**THE TASK**
Nothing but the lines from the one containing "Example of the URL" through the last line of the material should appear in the answer, transcribed exactly, pictures excluded.

**GIVEN INFORMATION**
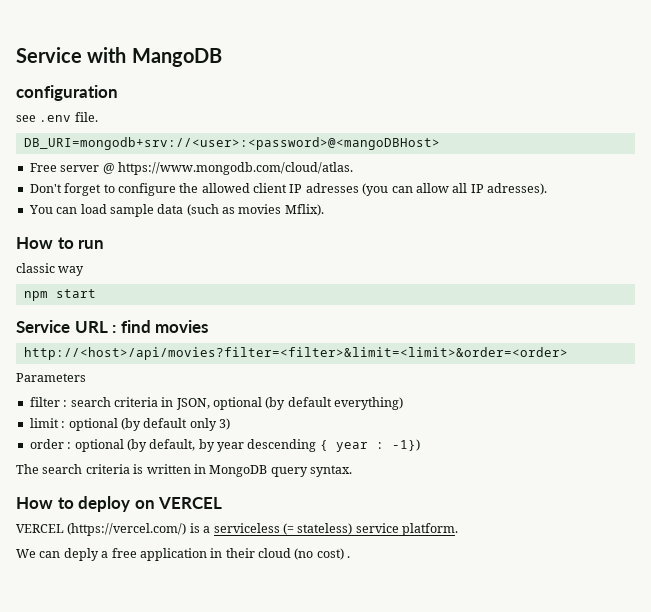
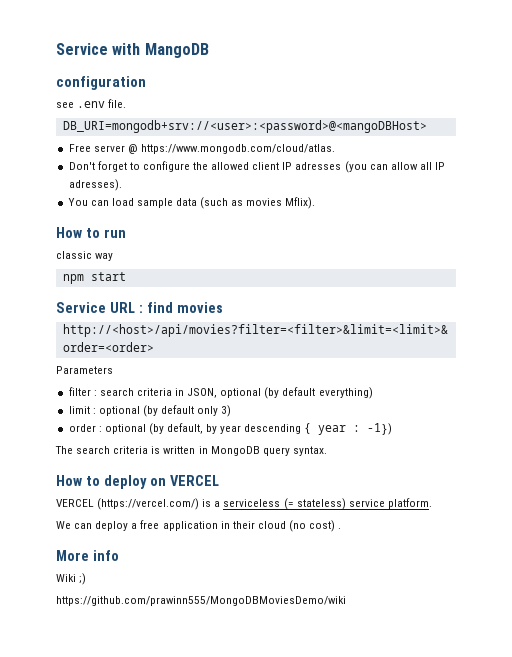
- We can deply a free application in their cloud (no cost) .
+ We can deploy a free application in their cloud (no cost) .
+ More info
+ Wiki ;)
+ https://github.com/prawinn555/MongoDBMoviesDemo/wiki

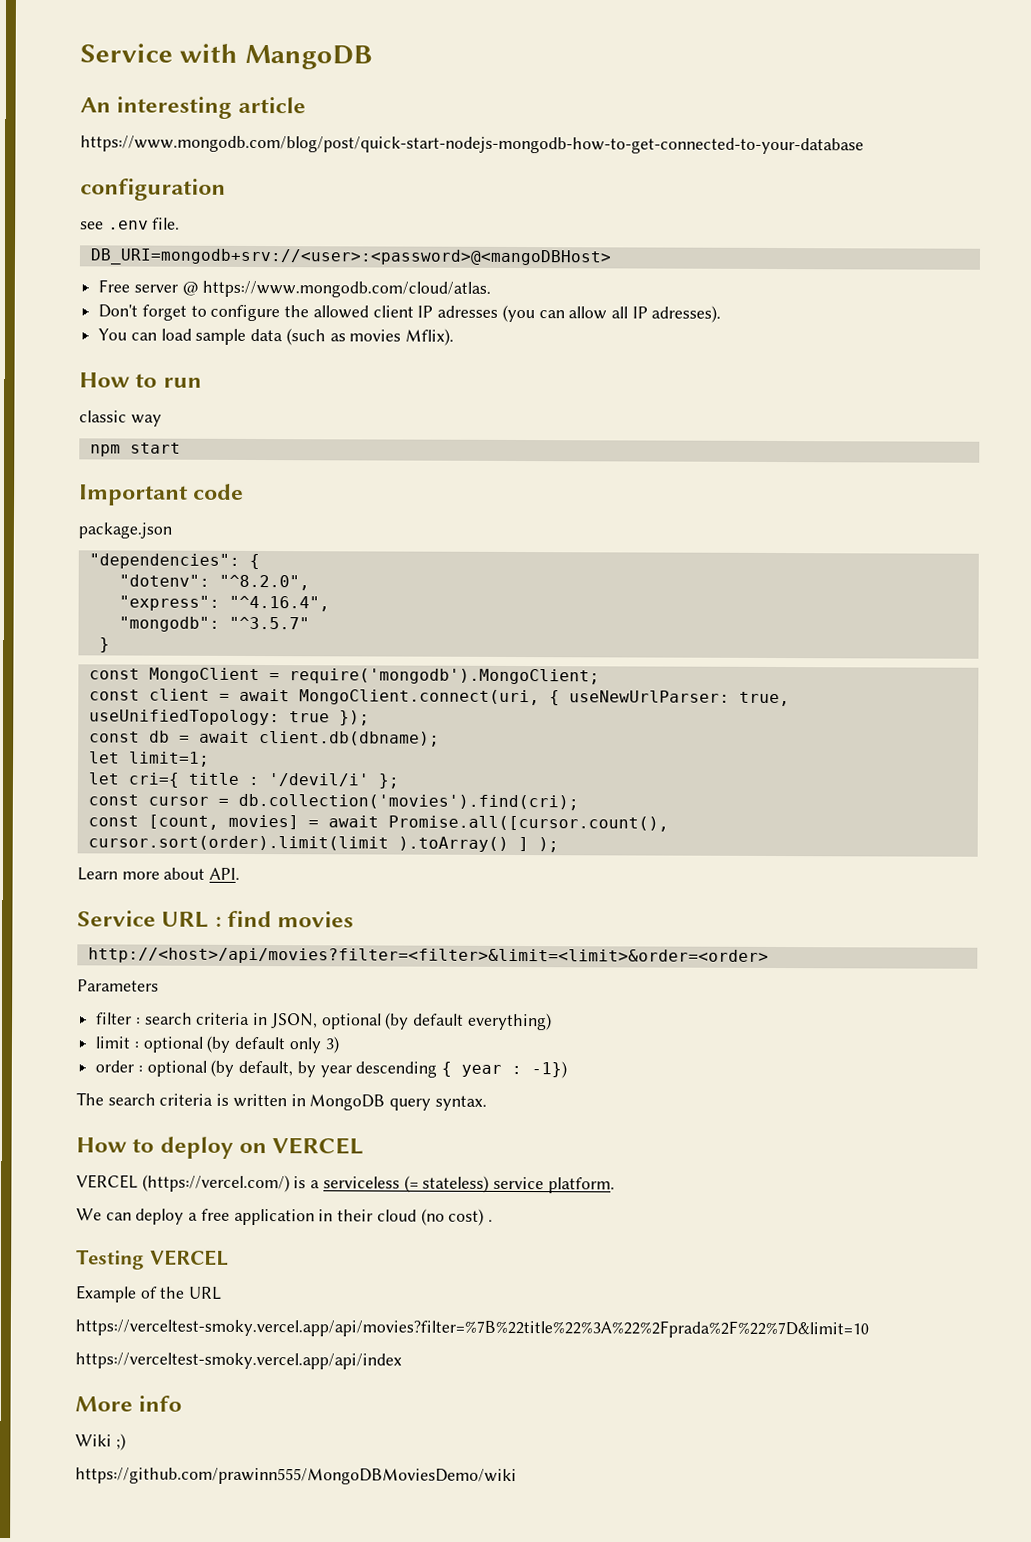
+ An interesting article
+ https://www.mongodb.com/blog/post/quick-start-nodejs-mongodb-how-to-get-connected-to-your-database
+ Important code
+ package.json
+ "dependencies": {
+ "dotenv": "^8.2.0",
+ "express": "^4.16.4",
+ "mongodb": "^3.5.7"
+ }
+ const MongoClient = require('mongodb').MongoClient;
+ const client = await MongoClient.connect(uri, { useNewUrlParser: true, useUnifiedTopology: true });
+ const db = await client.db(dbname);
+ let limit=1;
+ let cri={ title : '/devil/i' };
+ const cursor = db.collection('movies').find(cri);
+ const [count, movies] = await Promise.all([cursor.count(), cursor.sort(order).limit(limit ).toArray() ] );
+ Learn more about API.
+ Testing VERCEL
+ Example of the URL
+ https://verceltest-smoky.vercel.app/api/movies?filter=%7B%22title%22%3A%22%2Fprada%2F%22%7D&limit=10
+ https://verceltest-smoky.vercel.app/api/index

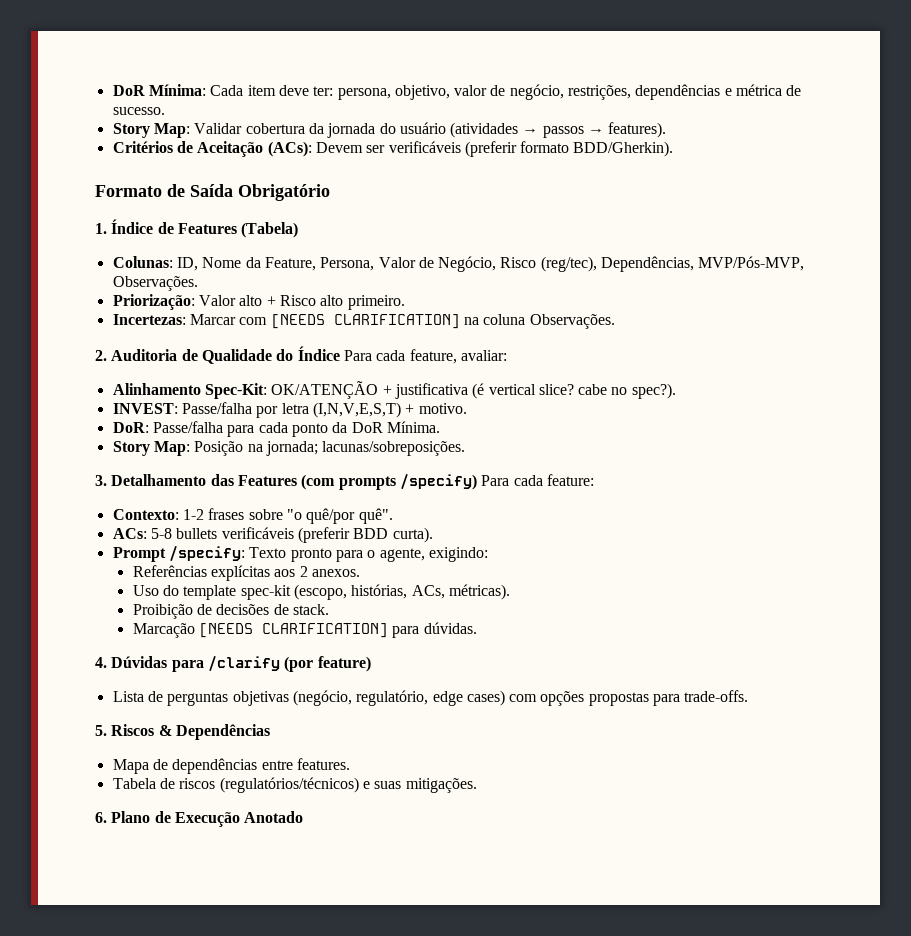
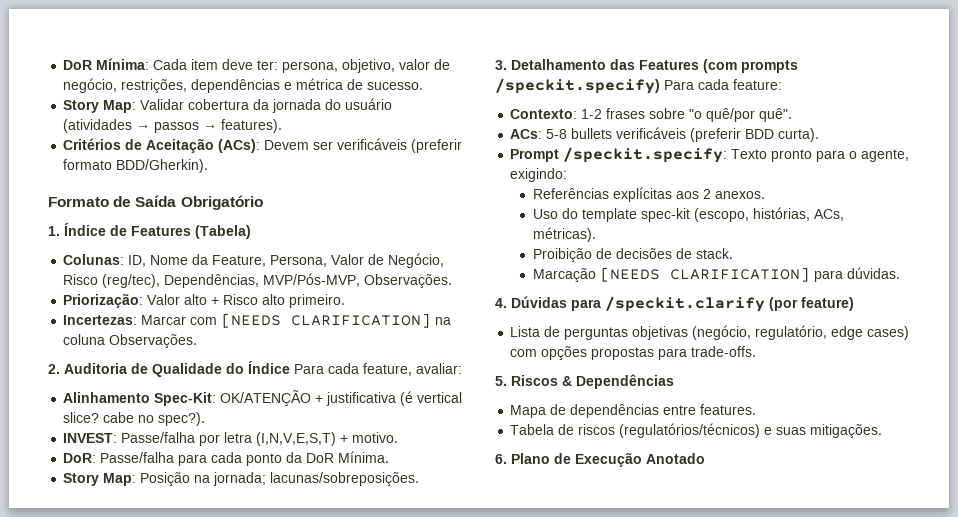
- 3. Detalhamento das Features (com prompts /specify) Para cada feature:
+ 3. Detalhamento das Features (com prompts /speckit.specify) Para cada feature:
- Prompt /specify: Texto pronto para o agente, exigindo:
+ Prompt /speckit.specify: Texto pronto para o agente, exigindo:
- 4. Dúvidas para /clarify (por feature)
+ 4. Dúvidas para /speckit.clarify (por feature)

**ANSWER TO THE PROBLEM**
+ Example of the URL
+ https://verceltest-smoky.vercel.app/api/movies?filter=%7B%22title%22%3A%22%2Fprada%2F%22%7D&limit=10
+ https://verceltest-smoky.vercel.app/api/index

- 3. Detalhamento das Features (com prompts /specify) Para cada feature:
+ 3. Detalhamento das Features (com prompts /speckit.specify) Para cada feature:
- Prompt /specify: Texto pronto para o agente, exigindo:
+ Prompt /speckit.specify: Texto pronto para o agente, exigindo:
- 4. Dúvidas para /clarify (por feature)
+ 4. Dúvidas para /speckit.clarify (por feature)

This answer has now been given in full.